L'Etat encore à la rescousse mais un retour de bâton est à prévoir
Olivier Garnier souligne que "malgré un choc important, les ménages et entreprises termineront cette période, en 2025, avec un pouvoir d'achat en hausse et des bonnes marges." Le tout grâce à un niveau de dépense publique inhabituel.
C'est l'Etat qui a absorbé une bonne partie du choc mais en reportant probablement cet effort sur nous dans le futur", tempère-t-il.
Le déficit public devrait rester autour de 5% en 2022 ainsi qu'en 2023 puis redescendre aux alentours de 4,5% tandis que le taux d'endettement, pressenti à la baisse avec le retrait des mesures exceptionnelles dans le contexte pandémique, reste à un niveau élevé (112%). La banque centrale française évoque "un point de vigilance": "Malgré la fin des mesures de soutien généralisé de type bouclier tarifaire, le ratio des dépenses publiques, à 56 % du PIB en 2025, pourrait être encore supérieur de deux points à son niveau pré-Covid", indique la Banque de France.

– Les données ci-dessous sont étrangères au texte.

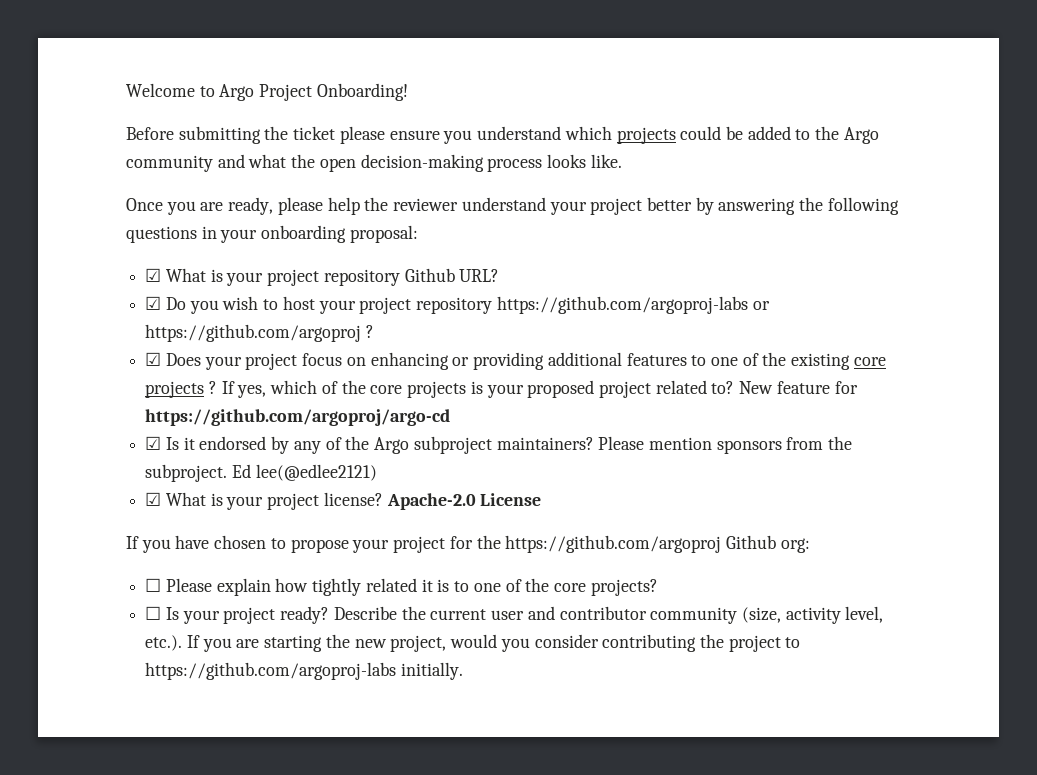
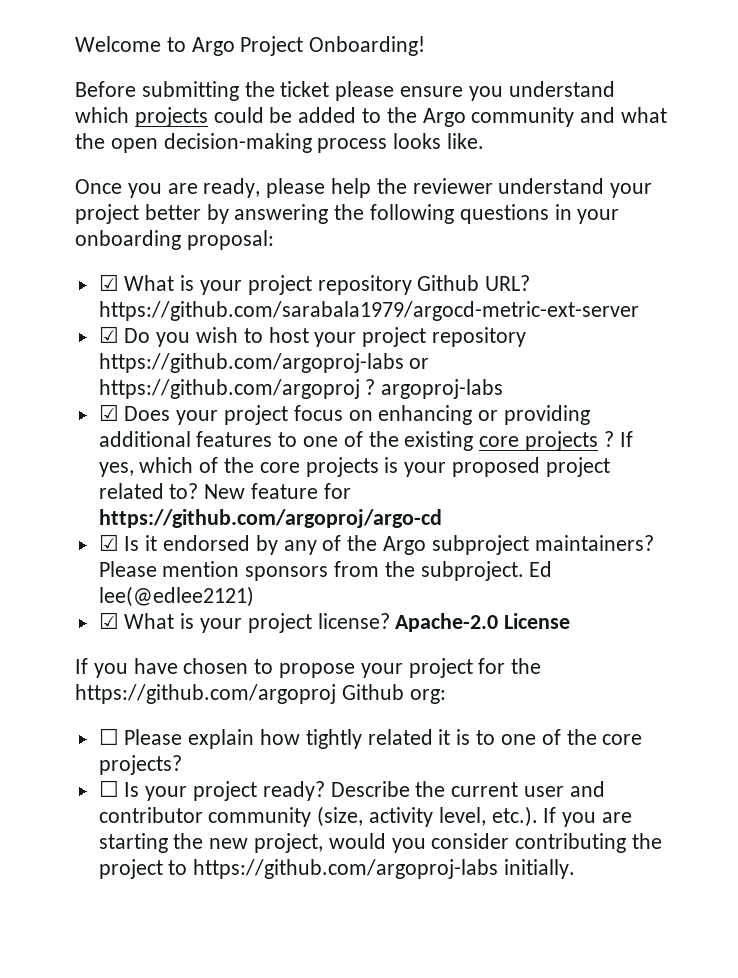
- ☑ What is your project repository Github URL?
+ ☑ What is your project repository Github URL? https://github.com/sarabala1979/argocd-metric-ext-server
- ☑ Do you wish to host your project repository https://github.com/argoproj-labs or https://github.com/argoproj ?
+ ☑ Do you wish to host your project repository https://github.com/argoproj-labs or https://github.com/argoproj ? argoproj-labs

Olivier Garnier tempère néanmoins ces prévisions en soulignant que l'évolution de la conjonture en Chine constitue une source d'incertitude majeure. "S’il y a de nouveau des fermetures, il peut y avoir des tensions sur les approvisionnements mais si la Chine repart, il pourrait aussi y avoir une forte hausse de la demande chinoise en énergie et donc une hausse des prix."
(*) La banque de France reprend la méthode d'évaluation de l'inflation d'Eurostat, à savoir l'Indice des prix à la consommation harmonisé (IPCH) et non celle de l'Insee. En novembre, selon cette méthode permettant les comparaisons entre pays, l'inflation n'atteignait pas, en France, 6,2% sur un an mais 7,1%.